Do not add these as boilerplate. Include them only when they improve execution quality or stakeholder alignment.

Alternatives Considered — what to vary. When this section is included, alternatives must differ on how the work is built: architecture, sequencing, boundaries, integration pattern, rollout strategy. Tiny implementation variants (which hash function, which serialization format) belong in Key Technical Decisions, not Alternatives. Product-shape alternatives (different actors, different core outcome, different positioning) belong in spec-brainstorm, not here — surface them back upstream rather than re-litigating product questions during planning.

4.2 Core Plan Template

Read skills/spec-plan/references/plan-template.md before writing the plan. That file is the source of truth for the core plan skeleton, optional Deep extensions, current heading names, and the implementation-unit heading format. Do not reconstruct the template from memory and do not inline the full template in this skill.

Use ### U1. [Name] heading-style implementation units for new plans. Continue to read legacy - U1. **[Name]** list-item units when editing or deepening older plans; do not rewrite old unit anchors unless the user asked for a format cleanup.

4.3 Planning Rules

Horizontal rules (---) between top-level sections in Standard and Deep plans, mirroring the spec-brainstorm requirements doc convention. Improves scannability of dense plans where many H2 sections sit close together. Omit for Lightweight plans where the whole doc fits on a single screen.
All file paths must be repo-relative — never use absolute paths like /Users/name/Code/project/src/file.ts. Use src/file.ts instead. Absolute paths make plans non-portable across machines, worktrees, and teammates. When a plan targets a different repo than the document's home, state the target repo once at the top of the plan (e.g., **Target repo:** my-other-project) and use repo-relative paths throughout
Prefer path plus class/component/pattern references over brittle line numbers
Do not include implementation code — no imports, exact method signatures, or framework-specific syntax
Pseudo-code sketches and DSL grammars are allowed in the High-Level Technical Design section and per-unit technical design fields when they communicate design direction. Frame them explicitly as directional guidance, not implementation specification
Mermaid diagrams are encouraged when they clarify relationships or flows that prose alone would make hard to follow — ERDs for data model changes, sequence diagrams for multi-service interactions, state diagrams for lifecycle transitions, flowcharts for complex branching logic
Do not include git commands, commit messages, or exact test command recipes
Do not expand implementation units into micro-step RED/GREEN/REFACTOR instructions
Do not pretend an execution-time question is settled just to make the plan look complete

4.4 Visual Communication in Plan Documents

When the plan contains 4+ implementation units with non-linear dependencies, 3+ interacting surfaces in System-Wide Impact, 3+ behavioral modes/variants in Summary or Problem Frame, or 3+ interacting decisions in Key Technical Decisions or alternatives in Alternative Approaches, read references/visual-communication.md for diagram and table guidance. Legacy plans may still use Overview; treat it as the old Summary slot. This covers plan-structure visuals (dependency graphs, interaction diagrams, comparison tables) — not solution-design diagrams, which are covered in Section 3.4.

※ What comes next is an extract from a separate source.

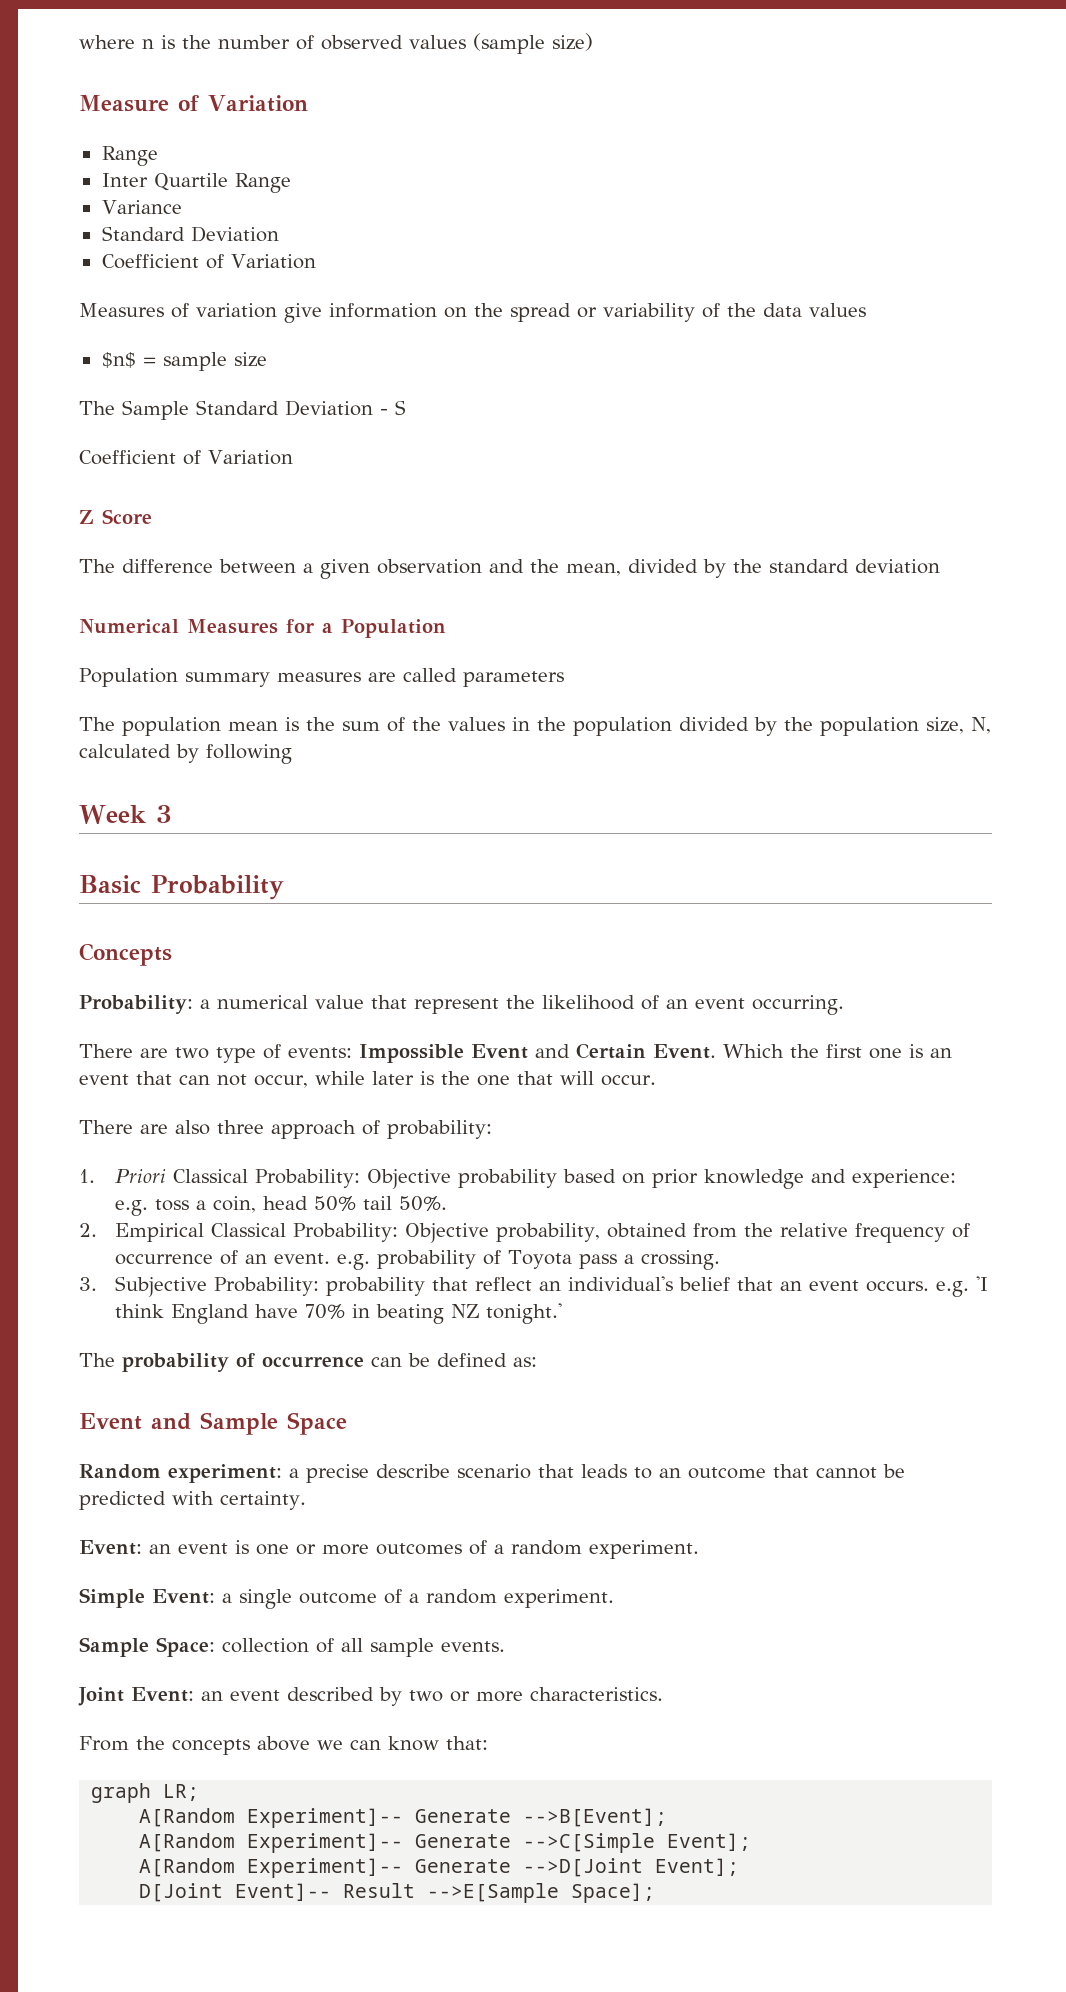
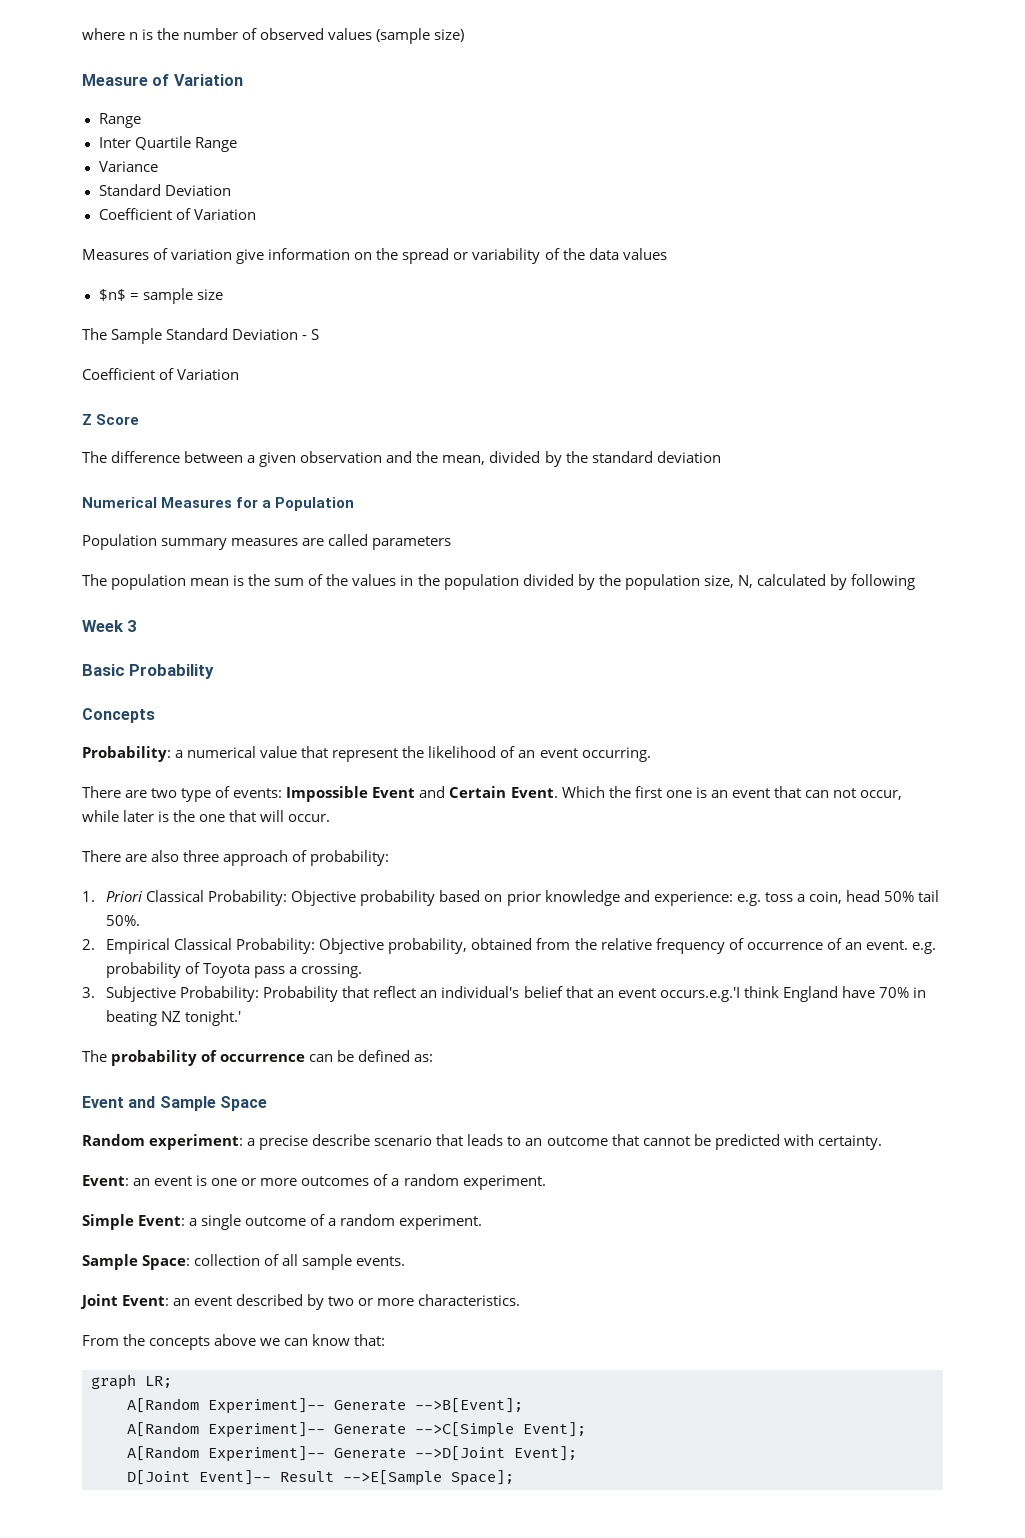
[326,1277,426,1296] probability -> [263,986,339,1002] Probability
[866,1276,989,1297] occurs. e.g. 'I -> [659,987,740,1002] occurs.e.g.'I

Phase 5: Final Review, Write File, and Handoff

5.1 Review Before Writing

Before finalizing, check:

The plan does not invent product behavior that should have been defined in spec-brainstorm
If there was no origin document, the bounded planning bootstrap established enough product clarity to plan responsibly
Every major decision is grounded in the origin document or research
Each implementation unit is concrete, dependency-ordered, and implementation-ready
If test-first or characterization-first posture was explicit or strongly implied, the relevant units carry it forward with a lightweight Execution note
Each feature-bearing unit has test scenarios from every applicable category (happy path, edge cases, error paths, integration) — right-sized to the unit's complexity, not padded or skimped
Test scenarios name specific inputs, actions, and expected outcomes without becoming test code
Feature-bearing units with blank or missing test scenarios are flagged as incomplete — feature-bearing units must have actual test scenarios, not just an annotation. The Test expectation: none -- [reason] annotation is only valid for non-feature-bearing units (pure config, scaffolding, styling)
Deferred items are explicit and not hidden as fake certainty
spec_id is present for software plans, is inherited from origin requirements when available, and is not changed during deepening or ordinary plan edits
If the origin requirements document lacks spec_id, the plan explicitly says it uses a plan-local spec_id and that origin identity was not inherited
If this plan is an alternative, independent delivery chain, or replacement for another plan from the same origin, the plan states why it inherits the existing spec_id or starts a new spec chain
If a High-Level Technical Design section is included, it uses the right medium for the work, carries the non-prescriptive framing, and does not contain implementation code (no imports, exact signatures, or framework-specific syntax)
Per-unit technical design fields, if present, are concise and directional rather than copy-paste-ready
If the plan creates a new directory structure, would an Output Structure tree help reviewers see the overall shape?
If Scope Boundaries lists items that are planned work for a separate PR, issue, or repo, are they under ### Deferred to Follow-Up Work rather than mixed with true non-goals?
U-IDs are unique within the plan and follow the stability rule — no two units share an ID; reordering or splitting did not renumber existing units; gaps from deletions are preserved
Would a visual aid (dependency graph, interaction diagram, comparison table) help a reader grasp the plan structure faster than scanning prose alone?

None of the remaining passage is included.